Veracode Report Narrative
- More than 0.5 of all software failed to achieve acceptable level of security
- 3rd party apps had lowest security quality
- No single method of testing is accurate
(goal: use Veracode to analyze third party apps :-)
Trustwave Report Narrative
- 2010 incident response investigations
- attack vector evolution
- 11 strategis initiatives for 2011
(goal: “we can help…we are good at this stuff”)
- Which web programming languages are most secure
(differs in goal from previous WH reports)
Bottom line: try to understand the framing & goal when reviewing the narrative
Using Stats Responsibly
Sample distribution review/discussion
normal distribution curves can still vary, but overall shape remains the same (std deviations, & avg)

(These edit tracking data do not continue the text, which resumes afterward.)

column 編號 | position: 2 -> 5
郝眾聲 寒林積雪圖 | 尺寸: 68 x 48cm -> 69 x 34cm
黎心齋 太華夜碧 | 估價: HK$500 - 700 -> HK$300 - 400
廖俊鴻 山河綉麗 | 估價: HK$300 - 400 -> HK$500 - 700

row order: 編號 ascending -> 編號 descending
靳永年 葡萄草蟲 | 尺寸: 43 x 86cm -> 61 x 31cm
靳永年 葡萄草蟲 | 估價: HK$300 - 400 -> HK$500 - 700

bimodal distribution (two peaks)…may miss if you report only on averages
[game: Guess the Report Jeopardy! used primarily to show the pervasiveness of the use of averages]
[side-talk: discussion about different distributions by different sources]

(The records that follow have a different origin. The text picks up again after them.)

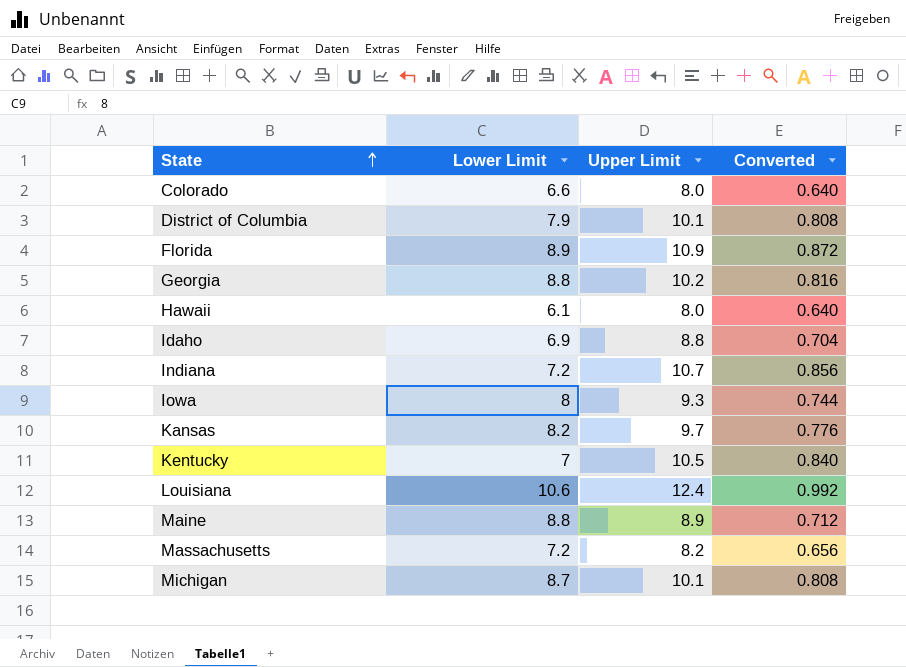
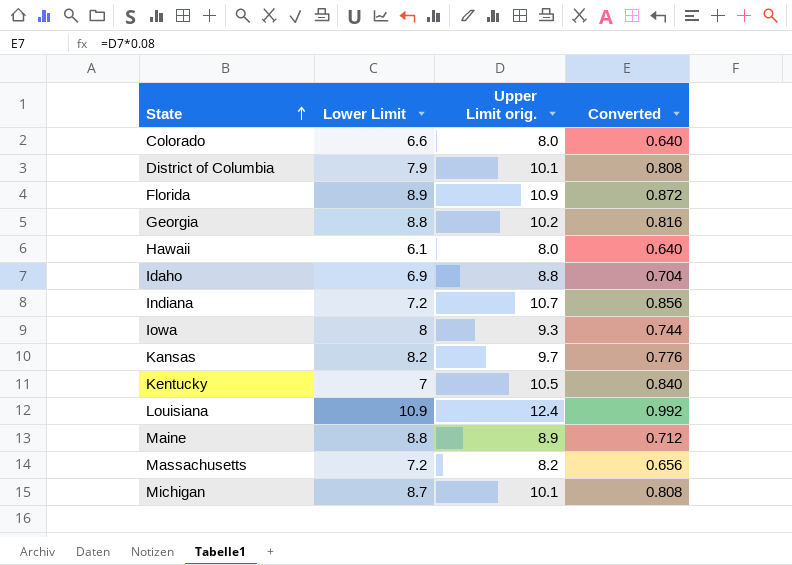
column name: Upper Limit -> Upper Limit orig.
Louisiana | Lower Limit: 10.6 -> 10.9

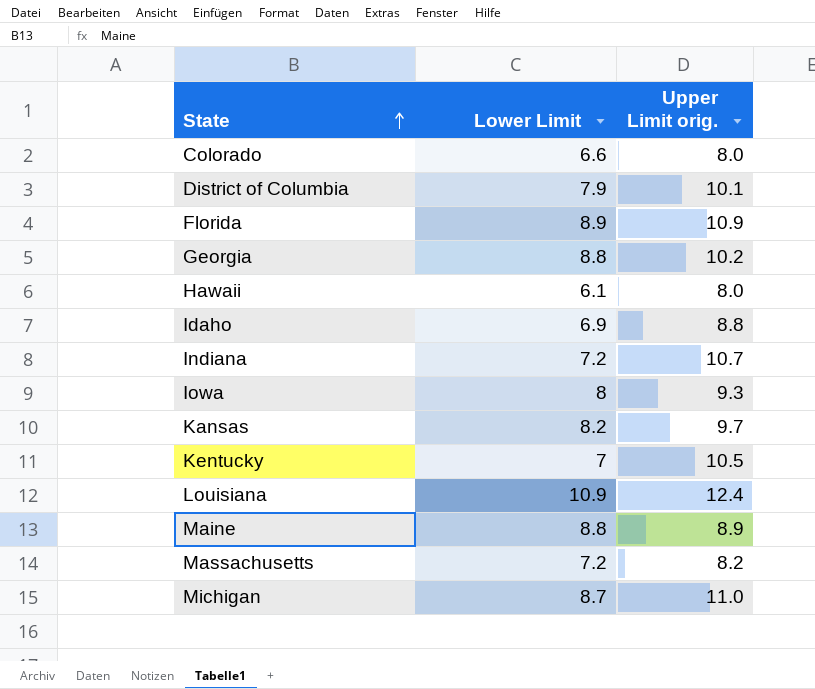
column Converted | formula: [Upper Limit orig.] * 0.08 -> none
Michigan | Upper Limit orig.: 10.1 -> 11.0

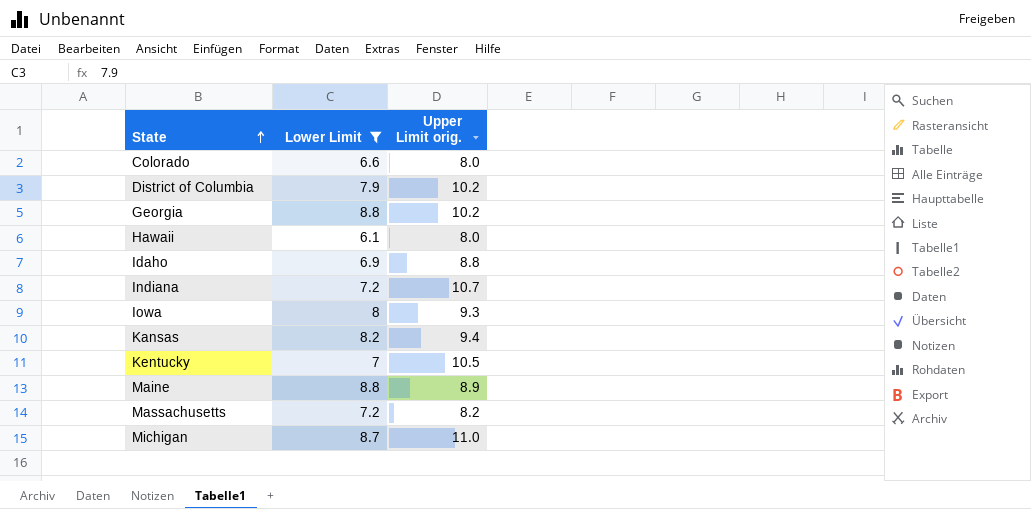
filter: none -> Lower Limit <= 8.8
District of Columbia | Upper Limit orig.: 10.1 -> 10.2
Kansas | Upper Limit orig.: 9.7 -> 9.4

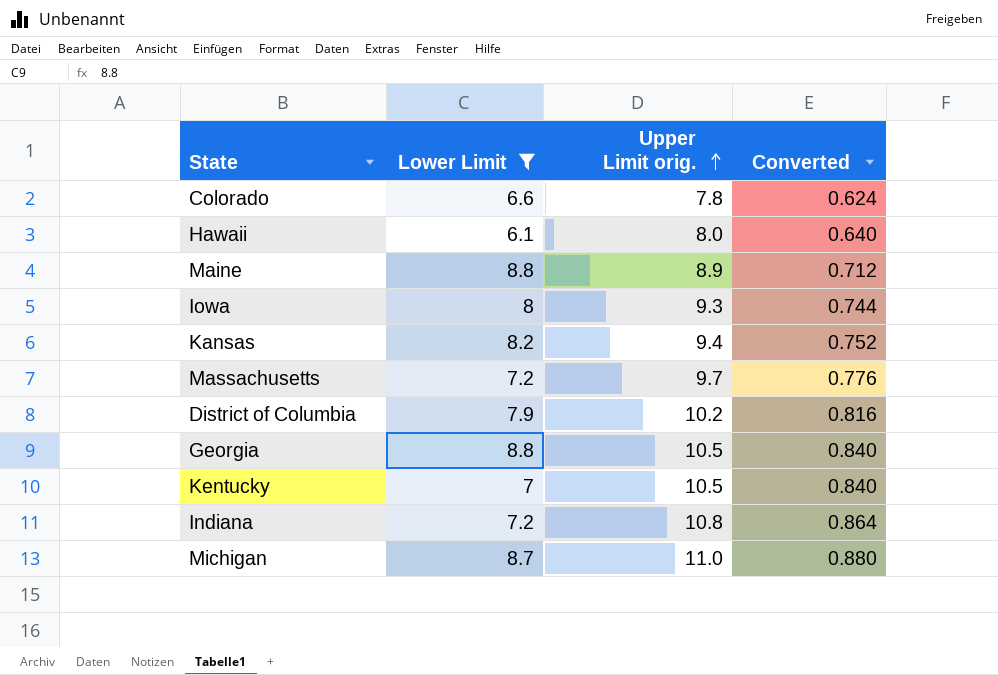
row order: State ascending -> Upper Limit orig. ascending
column Converted | formula: none -> [Upper Limit orig.] * 0.08
row Idaho: 6.9 | 8.8 -> none
Colorado | Upper Limit orig.: 8.0 -> 7.8
Massachusetts | Upper Limit orig.: 8.2 -> 9.7
Georgia | Upper Limit orig.: 10.2 -> 10.5
Indiana | Upper Limit orig.: 10.7 -> 10.8

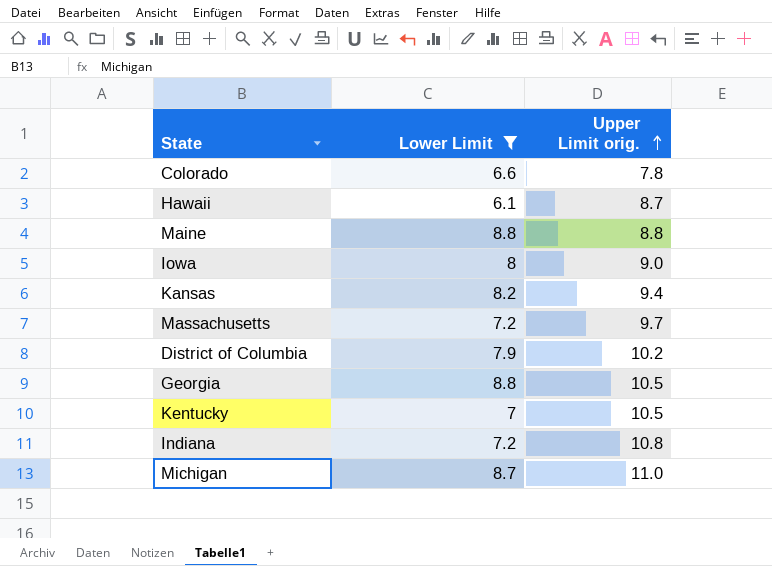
column Converted | formula: [Upper Limit orig.] * 0.08 -> none
Hawaii | Upper Limit orig.: 8.0 -> 8.7
Maine | Upper Limit orig.: 8.9 -> 8.8
Iowa | Upper Limit orig.: 9.3 -> 9.0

(/me: this is very interesting)
Would a table of # of flaws per 1K lines of code per language be enough?
Would adding 1st quartike, median and 3rd quartile provide more insight?
Will this help understand the anomalies? Will it help prioritize?
How do we ensure normalized data for comparison?
[side-talk: what’s a “line of code”…same problem in app bug analysis]
[side-talk: Truth in stats: “What’s the question? What matters?”]
Can you overdo it? Yes.
Power analysis can be use to determine the statisticaly significant sample size required to ensure the prob of error is acceptable.
Should you really include non-statistically significant data? “To asterisk or not to asterisk?”
It’s hard to un-see something after you see it (/me: good point)
[side-talk: show cell counts as well as %-ages; don’t use a bar chart when a crosstab is more useful]
[side-talk: we should follow guidance from social services in terms of how to present data for action]
Storytelling Via Omission
[side-talk: no report provided raw data]
What unwanted assumptions might result if the “wrong” data is included?
We need to provide access to raw data even though the majority of the population of consumers don’t want it.
Veracode will open up analytics platform to security researches :: vercode.com/analytics
[side-talk: Every company that publishes a report needs to publish name and contact info of their stats person who will backup the processed & data used]
[side-talk: is “truth” really what infosec companies really want to promote in their reports? @alexhutton: isn’t that #RSAC?]